Street art site Wooster Collective is running a weird How To series, a part of which is called Lepos' How To Plan A Viral Marketing Campaign. The section contains a truer than fiction, step by step guide on how to create a viral campaign from using borrowed ideas, other's artwork, cheap labor and street youth. The tutorial then points to the "real" Where's Lepos viral site. Funny stuff.
Adverblog points to a little facial suckage contest called Kiss Off created by Dutch agency Qi for its client Stimorol Chewing Gum. It's a typical challenge game in which you choose your kissing character, your friend's character and the type of kiss. The challenge is then sent via email to the friend for viewing. The ubiquitous iPod is offered as a prize if your kiss is good enough. Britney won't be sending it to Kevin anytime soon.

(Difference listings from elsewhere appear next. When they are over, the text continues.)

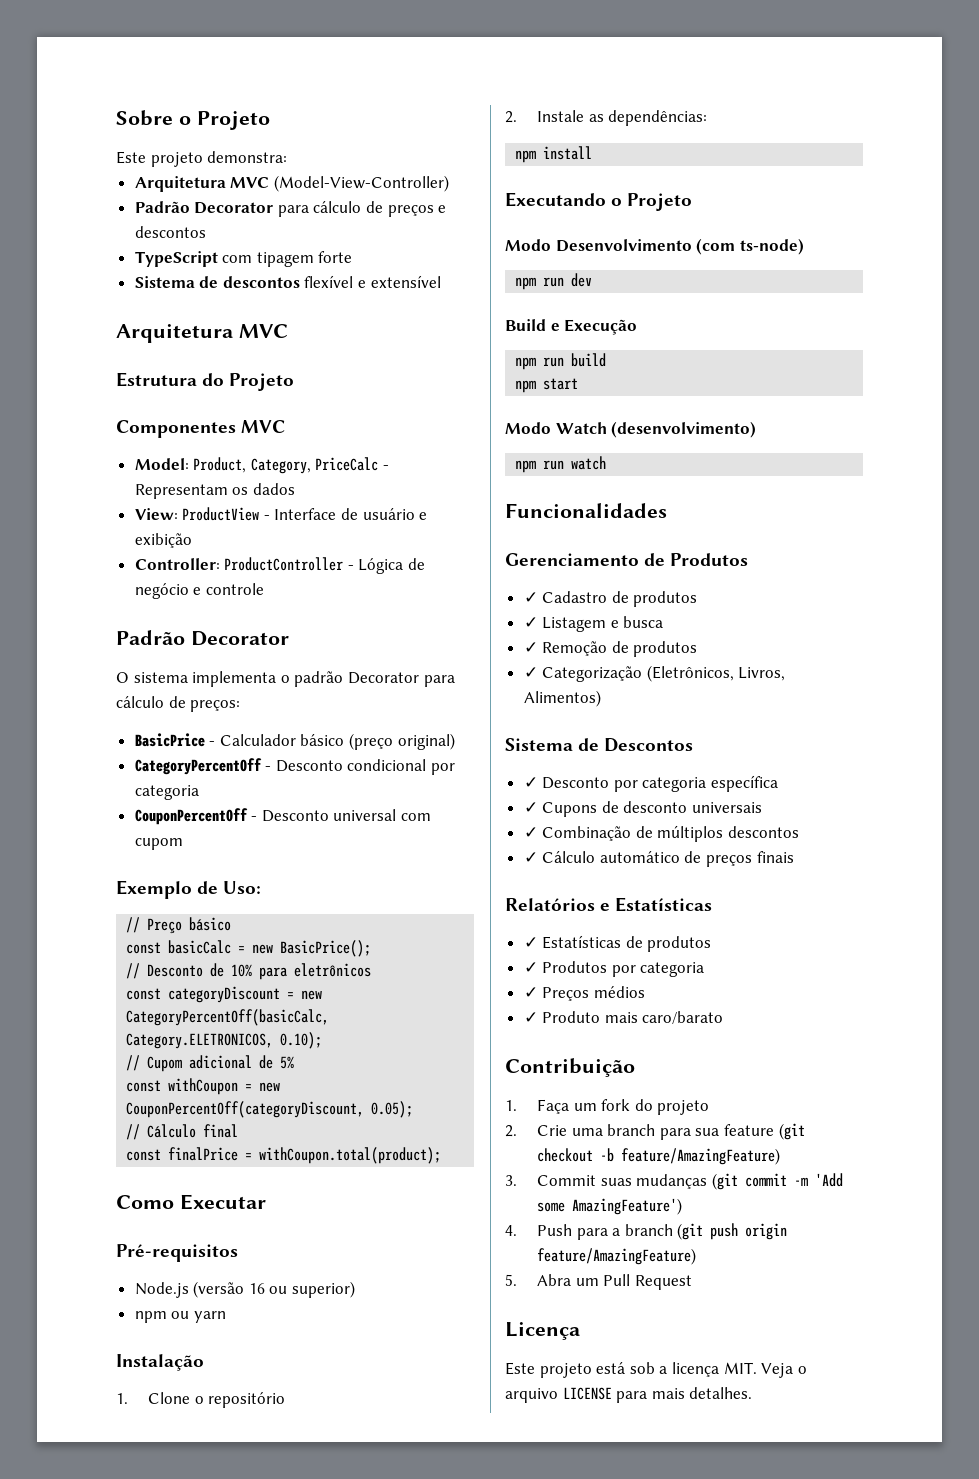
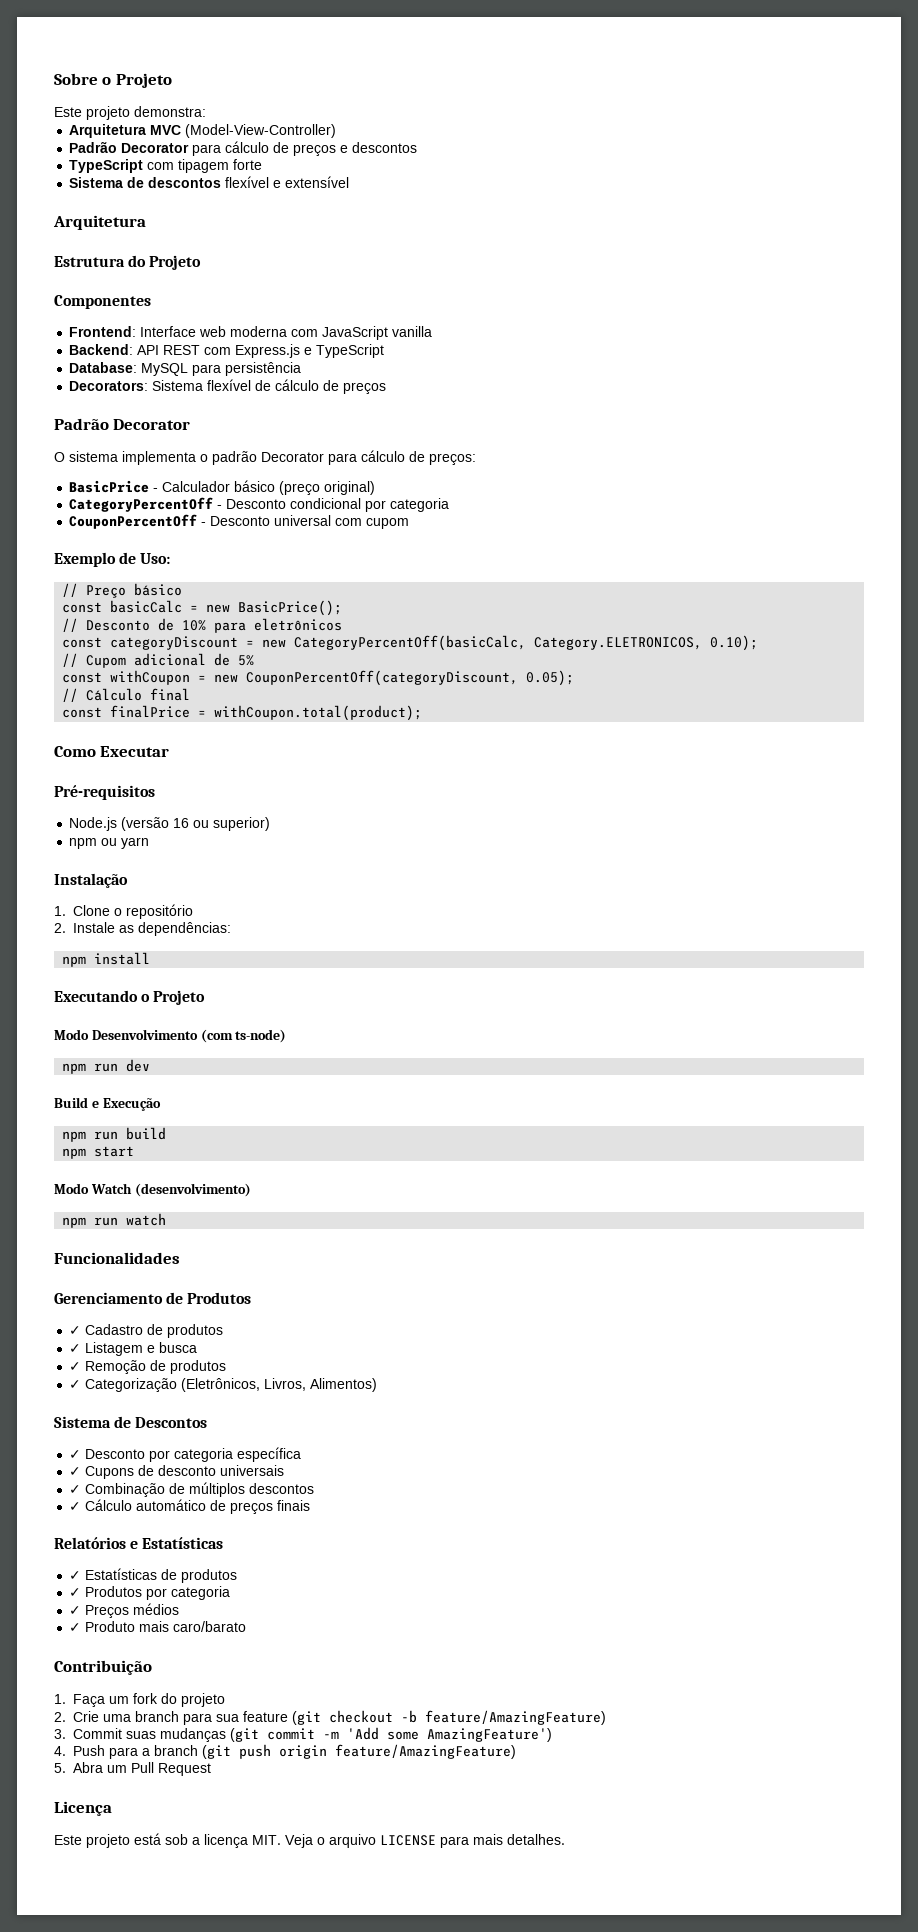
  Sistema de descontos flexível e extensível
- Arquitetura MVC
+ Arquitetura
- Componentes MVC
- Model: Product, Category, PriceCalc - Representam os dados
- View: ProductView - Interface de usuário e exibição
- Controller: ProductController - Lógica de negócio e controle
+ Componentes
+ Frontend: Interface web moderna com JavaScript vanilla
+ Backend: API REST com Express.js e TypeScript
+ Database: MySQL para persistência
+ Decorators: Sistema flexível de cálculo de preços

Staedtler writing implement company has launched a campaign in Australia to increase use of its products. The only domestic manufacturer of pens and pencils in the country, Staedtler faces competition from the all mighty keyboard, those pesky imports and the death of the handwritten letter. Acknowledging this, Staedtler, with help from Host, have created a campaign that leverages dependence on the keyboard for correspondence. The campaign consists of a site on which visitors can craft a handwritten message and have it mailed to a friend (in Australia) but the return address will be that of the website from which the note originated. Host hopes this spirals and causes recipients to visit the site, create their own notes and spread the campaign exponentially.

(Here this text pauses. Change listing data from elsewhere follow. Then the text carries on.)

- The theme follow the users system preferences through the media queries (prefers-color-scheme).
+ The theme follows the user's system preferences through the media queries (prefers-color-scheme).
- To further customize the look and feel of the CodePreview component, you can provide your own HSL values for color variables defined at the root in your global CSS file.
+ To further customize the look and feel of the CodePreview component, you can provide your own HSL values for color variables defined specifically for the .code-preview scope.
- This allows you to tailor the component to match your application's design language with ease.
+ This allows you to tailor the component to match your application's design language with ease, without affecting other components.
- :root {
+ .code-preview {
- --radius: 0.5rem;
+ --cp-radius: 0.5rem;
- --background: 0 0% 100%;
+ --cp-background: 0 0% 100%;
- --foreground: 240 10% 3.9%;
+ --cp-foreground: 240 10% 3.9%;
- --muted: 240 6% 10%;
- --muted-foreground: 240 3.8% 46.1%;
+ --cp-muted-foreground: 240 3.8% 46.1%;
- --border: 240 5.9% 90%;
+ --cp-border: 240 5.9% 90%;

The site will also be promoted with print ads and handwritten notes placed in public places throughout Melbourne and Sydney. We're not quite sure how continually driving people to a website to create digital notes will increase sales of physical pens and pencils but, like, whatever. It'll be fun to watch the whole country pen-pal'ing itself.

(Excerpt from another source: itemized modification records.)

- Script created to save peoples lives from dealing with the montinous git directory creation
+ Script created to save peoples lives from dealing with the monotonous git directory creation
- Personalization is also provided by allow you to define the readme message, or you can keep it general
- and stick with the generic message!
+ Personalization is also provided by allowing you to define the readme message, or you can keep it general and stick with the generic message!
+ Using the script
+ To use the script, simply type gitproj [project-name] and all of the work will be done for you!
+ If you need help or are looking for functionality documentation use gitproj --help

Dallas-based Moroch Partners has launched a bilingual, interactive gaming site, called Shark Bait, for McDonald's centering on the Filet-O-Fish and Double Filet-O-Fish sandwiches. In the first level of the game, the player has to keep the sandwich away from attacking sharks and the walls of the tank. There are two additional levels for which unlock codes can be obtained by forwarding the game to a friend viral-bribe style.
The effort aligns well with the rise in online gaming and players who interact with a fish sandwich for a while just might succumb to the power of suggestion and go buy a deep fat fried slab of fish between a bun slathered with some kind of special sauce. Mmm. I'm lovin' it!
Those crazy kids over at McKinney Silver have extended their Pherotones campaign, a guised promotion for Oasys Mobile to viral video with this clip seeded through Emily's Eatmail. While ringing cell phones in the middle of a wedding ceremony certainly cause reaction, the reaction to this ring tone...excuse us...pherotone causes a different sort of reaction with the groom.